◆ Task requirements
Each line below should be written out exactly, with none skipped.

Records from a dataset
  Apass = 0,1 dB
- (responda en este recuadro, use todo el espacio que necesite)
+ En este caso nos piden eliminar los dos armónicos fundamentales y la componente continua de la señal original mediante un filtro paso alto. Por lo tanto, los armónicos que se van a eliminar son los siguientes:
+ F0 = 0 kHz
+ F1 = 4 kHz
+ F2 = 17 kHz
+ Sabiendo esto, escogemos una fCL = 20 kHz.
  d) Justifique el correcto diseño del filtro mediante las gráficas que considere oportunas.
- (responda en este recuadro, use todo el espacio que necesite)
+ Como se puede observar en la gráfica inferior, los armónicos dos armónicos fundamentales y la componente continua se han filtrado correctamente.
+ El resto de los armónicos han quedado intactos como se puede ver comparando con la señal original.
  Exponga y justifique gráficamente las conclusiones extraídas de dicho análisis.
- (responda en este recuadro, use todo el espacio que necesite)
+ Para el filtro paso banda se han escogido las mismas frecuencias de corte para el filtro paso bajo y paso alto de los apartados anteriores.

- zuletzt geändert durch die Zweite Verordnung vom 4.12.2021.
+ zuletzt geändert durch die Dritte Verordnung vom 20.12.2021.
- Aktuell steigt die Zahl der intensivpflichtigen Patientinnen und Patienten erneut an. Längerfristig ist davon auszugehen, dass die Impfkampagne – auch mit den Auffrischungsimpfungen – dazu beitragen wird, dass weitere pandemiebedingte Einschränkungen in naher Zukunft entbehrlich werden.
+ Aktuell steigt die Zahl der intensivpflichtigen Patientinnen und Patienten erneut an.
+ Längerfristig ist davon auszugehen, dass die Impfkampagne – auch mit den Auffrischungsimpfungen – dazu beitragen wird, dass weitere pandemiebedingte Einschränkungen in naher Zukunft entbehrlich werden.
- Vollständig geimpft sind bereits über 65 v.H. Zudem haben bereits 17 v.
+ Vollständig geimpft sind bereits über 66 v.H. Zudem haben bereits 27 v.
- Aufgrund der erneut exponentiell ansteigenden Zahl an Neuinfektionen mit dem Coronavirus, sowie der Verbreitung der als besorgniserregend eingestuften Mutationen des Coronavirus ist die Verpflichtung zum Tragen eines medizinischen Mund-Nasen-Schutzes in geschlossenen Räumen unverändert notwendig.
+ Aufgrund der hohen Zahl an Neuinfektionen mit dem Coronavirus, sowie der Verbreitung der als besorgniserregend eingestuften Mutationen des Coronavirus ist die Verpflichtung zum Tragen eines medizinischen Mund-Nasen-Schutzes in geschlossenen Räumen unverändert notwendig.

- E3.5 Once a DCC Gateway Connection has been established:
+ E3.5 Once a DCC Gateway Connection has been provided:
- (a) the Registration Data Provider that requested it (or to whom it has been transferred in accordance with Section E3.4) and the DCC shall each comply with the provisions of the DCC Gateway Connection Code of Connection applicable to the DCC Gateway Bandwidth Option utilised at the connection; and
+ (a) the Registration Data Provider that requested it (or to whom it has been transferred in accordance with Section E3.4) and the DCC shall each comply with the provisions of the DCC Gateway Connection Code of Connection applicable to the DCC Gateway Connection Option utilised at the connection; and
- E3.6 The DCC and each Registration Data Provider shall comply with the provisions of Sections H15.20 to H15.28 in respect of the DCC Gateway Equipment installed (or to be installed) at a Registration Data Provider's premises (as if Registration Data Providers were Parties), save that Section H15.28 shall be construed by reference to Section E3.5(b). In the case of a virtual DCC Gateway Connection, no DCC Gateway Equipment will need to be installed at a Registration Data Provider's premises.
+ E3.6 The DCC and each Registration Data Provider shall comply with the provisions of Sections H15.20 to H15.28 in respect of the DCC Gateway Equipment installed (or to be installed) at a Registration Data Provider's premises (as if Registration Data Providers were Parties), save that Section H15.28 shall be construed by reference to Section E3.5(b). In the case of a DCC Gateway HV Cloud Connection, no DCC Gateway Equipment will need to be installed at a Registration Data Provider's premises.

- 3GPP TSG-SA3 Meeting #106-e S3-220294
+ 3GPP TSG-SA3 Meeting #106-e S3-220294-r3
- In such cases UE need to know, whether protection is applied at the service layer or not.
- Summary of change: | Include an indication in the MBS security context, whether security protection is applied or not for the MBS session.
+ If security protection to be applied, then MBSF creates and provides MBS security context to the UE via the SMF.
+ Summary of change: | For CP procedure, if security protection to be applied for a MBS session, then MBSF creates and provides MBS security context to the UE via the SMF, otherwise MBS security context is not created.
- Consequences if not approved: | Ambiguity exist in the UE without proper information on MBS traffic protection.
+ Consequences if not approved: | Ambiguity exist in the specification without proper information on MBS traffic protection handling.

◆ Answer to the exercise
  Apass = 0,1 dB
- (responda en este recuadro, use todo el espacio que necesite)
+ En este caso nos piden eliminar los dos armónicos fundamentales y la componente continua de la señal original mediante un filtro paso alto. Por lo tanto, los armónicos que se van a eliminar son los siguientes:
+ F0 = 0 kHz
+ F1 = 4 kHz
+ F2 = 17 kHz
+ Sabiendo esto, escogemos una fCL = 20 kHz.
  d) Justifique el correcto diseño del filtro mediante las gráficas que considere oportunas.
- (responda en este recuadro, use todo el espacio que necesite)
+ Como se puede observar en la gráfica inferior, los armónicos dos armónicos fundamentales y la componente continua se han filtrado correctamente.
+ El resto de los armónicos han quedado intactos como se puede ver comparando con la señal original.
  Exponga y justifique gráficamente las conclusiones extraídas de dicho análisis.
- (responda en este recuadro, use todo el espacio que necesite)
+ Para el filtro paso banda se han escogido las mismas frecuencias de corte para el filtro paso bajo y paso alto de los apartados anteriores.

- zuletzt geändert durch die Zweite Verordnung vom 4.12.2021.
+ zuletzt geändert durch die Dritte Verordnung vom 20.12.2021.
- Aktuell steigt die Zahl der intensivpflichtigen Patientinnen und Patienten erneut an. Längerfristig ist davon auszugehen, dass die Impfkampagne – auch mit den Auffrischungsimpfungen – dazu beitragen wird, dass weitere pandemiebedingte Einschränkungen in naher Zukunft entbehrlich werden.
+ Aktuell steigt die Zahl der intensivpflichtigen Patientinnen und Patienten erneut an.
+ Längerfristig ist davon auszugehen, dass die Impfkampagne – auch mit den Auffrischungsimpfungen – dazu beitragen wird, dass weitere pandemiebedingte Einschränkungen in naher Zukunft entbehrlich werden.
- Vollständig geimpft sind bereits über 65 v.H. Zudem haben bereits 17 v.
+ Vollständig geimpft sind bereits über 66 v.H. Zudem haben bereits 27 v.
- Aufgrund der erneut exponentiell ansteigenden Zahl an Neuinfektionen mit dem Coronavirus, sowie der Verbreitung der als besorgniserregend eingestuften Mutationen des Coronavirus ist die Verpflichtung zum Tragen eines medizinischen Mund-Nasen-Schutzes in geschlossenen Räumen unverändert notwendig.
+ Aufgrund der hohen Zahl an Neuinfektionen mit dem Coronavirus, sowie der Verbreitung der als besorgniserregend eingestuften Mutationen des Coronavirus ist die Verpflichtung zum Tragen eines medizinischen Mund-Nasen-Schutzes in geschlossenen Räumen unverändert notwendig.

- E3.5 Once a DCC Gateway Connection has been established:
+ E3.5 Once a DCC Gateway Connection has been provided:
- (a) the Registration Data Provider that requested it (or to whom it has been transferred in accordance with Section E3.4) and the DCC shall each comply with the provisions of the DCC Gateway Connection Code of Connection applicable to the DCC Gateway Bandwidth Option utilised at the connection; and
+ (a) the Registration Data Provider that requested it (or to whom it has been transferred in accordance with Section E3.4) and the DCC shall each comply with the provisions of the DCC Gateway Connection Code of Connection applicable to the DCC Gateway Connection Option utilised at the connection; and
- E3.6 The DCC and each Registration Data Provider shall comply with the provisions of Sections H15.20 to H15.28 in respect of the DCC Gateway Equipment installed (or to be installed) at a Registration Data Provider's premises (as if Registration Data Providers were Parties), save that Section H15.28 shall be construed by reference to Section E3.5(b). In the case of a virtual DCC Gateway Connection, no DCC Gateway Equipment will need to be installed at a Registration Data Provider's premises.
+ E3.6 The DCC and each Registration Data Provider shall comply with the provisions of Sections H15.20 to H15.28 in respect of the DCC Gateway Equipment installed (or to be installed) at a Registration Data Provider's premises (as if Registration Data Providers were Parties), save that Section H15.28 shall be construed by reference to Section E3.5(b). In the case of a DCC Gateway HV Cloud Connection, no DCC Gateway Equipment will need to be installed at a Registration Data Provider's premises.

- 3GPP TSG-SA3 Meeting #106-e S3-220294
+ 3GPP TSG-SA3 Meeting #106-e S3-220294-r3
- In such cases UE need to know, whether protection is applied at the service layer or not.
- Summary of change: | Include an indication in the MBS security context, whether security protection is applied or not for the MBS session.
+ If security protection to be applied, then MBSF creates and provides MBS security context to the UE via the SMF.
+ Summary of change: | For CP procedure, if security protection to be applied for a MBS session, then MBSF creates and provides MBS security context to the UE via the SMF, otherwise MBS security context is not created.
- Consequences if not approved: | Ambiguity exist in the UE without proper information on MBS traffic protection.
+ Consequences if not approved: | Ambiguity exist in the specification without proper information on MBS traffic protection handling.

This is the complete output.